The African American Festival Parade

Sojourner’s Truth Staff

Gotta love a parade!

Especially when you haven’t seen one in a while. And that was certainly the case until last Saturday, July 24, when the annual African American Festival Parade returned to Toledo after a hiatus forced upon the community and the world, for that fact, by the ongoing COVID-19 pandemic.

The pandemic forced the cancellation of the 2020 festival and parade and earlier in 2021, Suzette Cowell, CEO and treasurer of Toledo Urban Federal Credit Union, feared that 2021 might not see such festivities either.
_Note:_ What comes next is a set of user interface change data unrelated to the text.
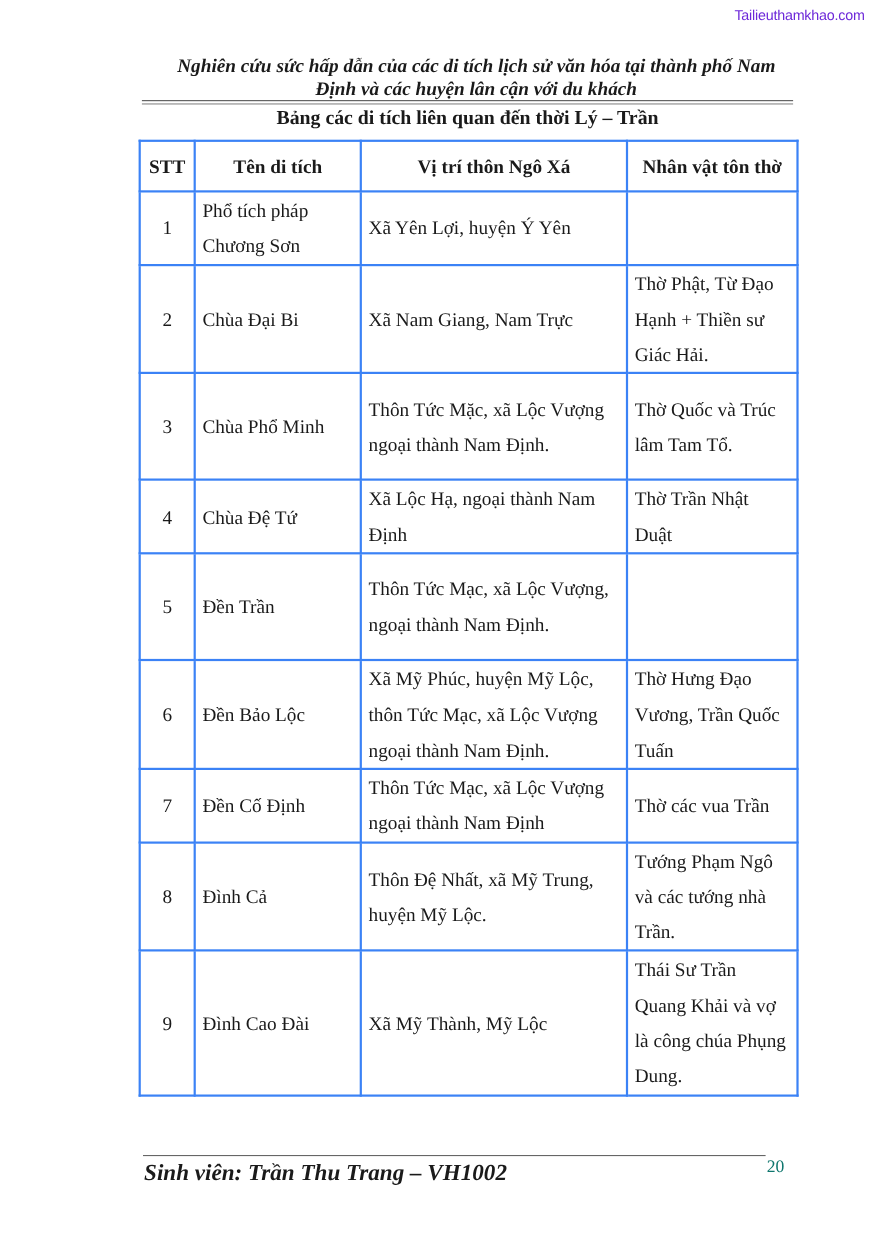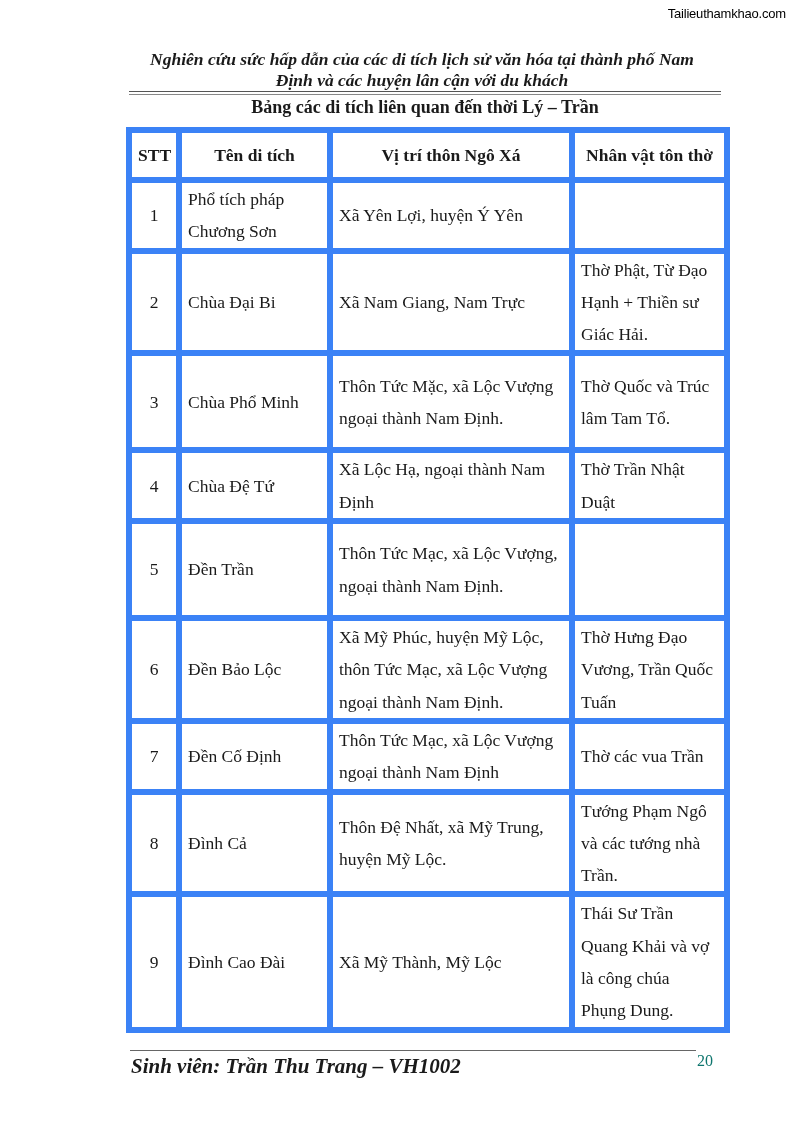--- a/index.html
+++ b/index.html
@@ -1,30 +1,30 @@
 <!DOCTYPE html>
 <html><head>
 <meta charset="utf-8">
 <style>
   html, body { margin:0; padding:0; background:#ffffff; }
   body { width:794px; height:1123px; position:relative; overflow:hidden;
          font-family:"Liberation Serif", "DejaVu Serif", serif; color:#111; }
   .watermark { position:absolute; top:6px; right:8px; font-family:"Liberation Sans", sans-serif;
-               font-size:13px; color:#000000; letter-spacing:-0.2px; }
-  .header-title { position:absolute; left:124px; width:596px; top:49px; text-align:center;
+               font-size:13px; color:#6d28d9; letter-spacing:-0.2px; }
+  .header-title { position:absolute; left:135px; width:596px; top:49px; text-align:center;
                   font-style:italic; font-weight:bold; font-size:17.5px; line-height:21px; color:#1a1a1a; }
   .header-rule { position:absolute; left:129px; width:592px; top:91px; height:0;
                  border-top:1.5px solid #555; }
   .header-rule2 { position:absolute; left:129px; width:592px; top:94px; height:0;
                   border-top:1px solid #888; }
   .table-caption { position:absolute; left:126px; width:598px; top:96px; text-align:center;
                    font-weight:bold; font-size:18px; line-height:22px; color:#1a1a1a; }
   table.relics { position:absolute; left:126px; top:127px; width:598px; border-collapse:collapse;
                  font-size:17.5px; table-layout:fixed; }
-  table.relics th, table.relics td { border:6px solid #3b82f6; padding:0 6px; vertical-align:middle;
+  table.relics th, table.relics td { border:2px solid #3b82f6; padding:0 6px; vertical-align:middle;
                  line-height:32.3px; color:#1a1a1a; }
   table.relics th { font-weight:bold; text-align:center; height:44px; }
   table.relics td.stt { text-align:center; padding:0; }
   table.relics td.text { text-align:left; }
   .footer-rule { position:absolute; left:130px; width:566px; top:1050px; border-top:1.5px solid #666; }
   .footer-student { position:absolute; left:131px; top:1054px; font-style:italic; font-weight:bold;
                     font-size:21px; color:#1a1a1a; }
   .footer-page { position:absolute; left:697px; top:1052px; font-size:16px; color:#0f766e; }
 </style>
 </head>

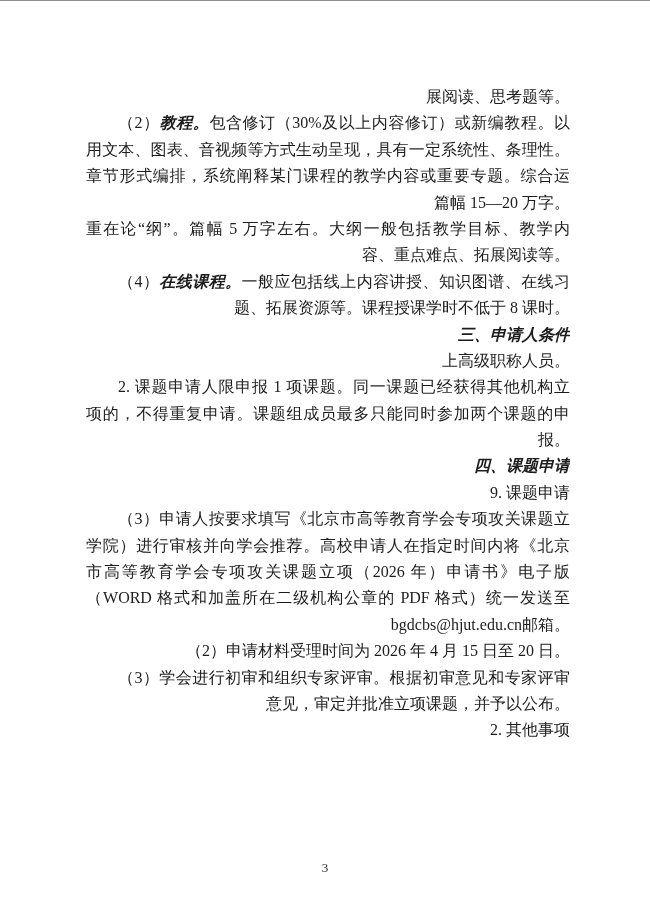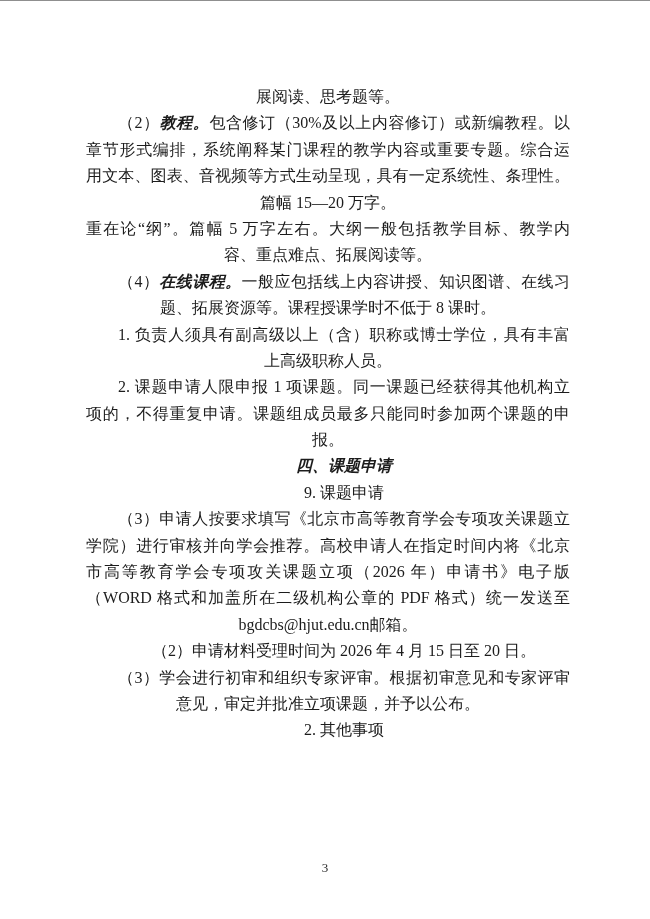--- a/index.html
+++ b/index.html
@@ -28,21 +28,21 @@
     position: absolute;
     left: 86px;
     top: 84px;
     width: 484px;
   }
   .line {
     font-size: 16px;
     line-height: 26.4px;
     height: 26.4px;
     overflow: hidden;
-    text-align: center;
+    text-align: right;
     white-space: normal;
   }
   .line.fill {
     text-align: justify;
     text-align-last: justify;
   }
   .line.indent {
     text-indent: 32px;
   }
   .line.heading span,
@@ -62,28 +62,28 @@
   }
 </style>
 </head>
 <body>
 
 <div class="page-root">
   <div class="scan-edge"></div>
   <main class="text-block" id="text-block">
       <div class="line"><span>展阅读、思考题等。</span></div>
       <div class="line indent fill"><span>（2）</span><span class="bold">教程。</span><span>包含修订（30%及以上内容修订）或新编教程。以</span></div>
+      <div class="line fill"><span>用文本、图表、音视频等方式生动呈现，具有一定系统性、条理性。</span></div>
       <div class="line fill"><span>章节形式编排，系统阐释某门课程的教学内容或重要专题。综合运</span></div>
-      <div class="line fill"><span>用文本、图表、音视频等方式生动呈现，具有一定系统性、条理性。</span></div>
       <div class="line"><span>篇幅 15—20 万字。</span></div>
       <div class="line fill"><span>重在论“纲”。篇幅 5 万字左右。大纲一般包括教学目标、教学内</span></div>
       <div class="line"><span>容、重点难点、拓展阅读等。</span></div>
       <div class="line indent fill"><span>（4）</span><span class="bold">在线课程。</span><span>一般应包括线上内容讲授、知识图谱、在线习</span></div>
       <div class="line"><span>题、拓展资源等。课程授课学时不低于 8 课时。</span></div>
-      <div class="line indent fill"><span>1. 负责人须具有副高级以上（含）职称或博士学位，具有丰富</span></div>
+      <div class="line indent heading"><span class="bold">三、申请人条件</span></div>
       <div class="line"><span>上高级职称人员。</span></div>
       <div class="line indent fill"><span>2. 课题申请人限申报 1 项课题。同一课题已经获得其他机构立</span></div>
       <div class="line fill"><span>项的，不得重复申请。课题组成员最多只能同时参加两个课题的申</span></div>
       <div class="line"><span>报。</span></div>
       <div class="line indent heading"><span class="bold">四、课题申请</span></div>
       <div class="line indent"><span>9. 课题申请</span></div>
       <div class="line indent fill"><span>（3）申请人按要求填写《北京市高等教育学会专项攻关课题立</span></div>
       <div class="line fill"><span>学院）进行审核并向学会推荐。高校申请人在指定时间内将《北京</span></div>
       <div class="line fill"><span>市高等教育学会专项攻关课题立项（2026 年）申请书》电子版</span></div>
       <div class="line fill"><span>（WORD 格式和加盖所在二级机构公章的 PDF 格式）统一发送至</span></div>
An early morning rain did nothing to drown those fears.  At dawn, the parade that was scheduled to start at 10 a.m. appeared to be in some danger of actually happening on that timetable but by 9:00 a.m., the skies were clearing and by 10, the paraders were lined up at the corner of Dorr and Detroit and ready to start marching and dancing and singing and tossing candies to the young onlookers and handing out information to the older ones.

Elected officials, folks who want to be elected officials, community agencies, Corvettes, motorized tricycles, government offices, schools, dance teams, heath agencies – so many parts of the community turned out to march and hear the cheers of hundreds of onlookers.

The rain did not come again to spoil the parade!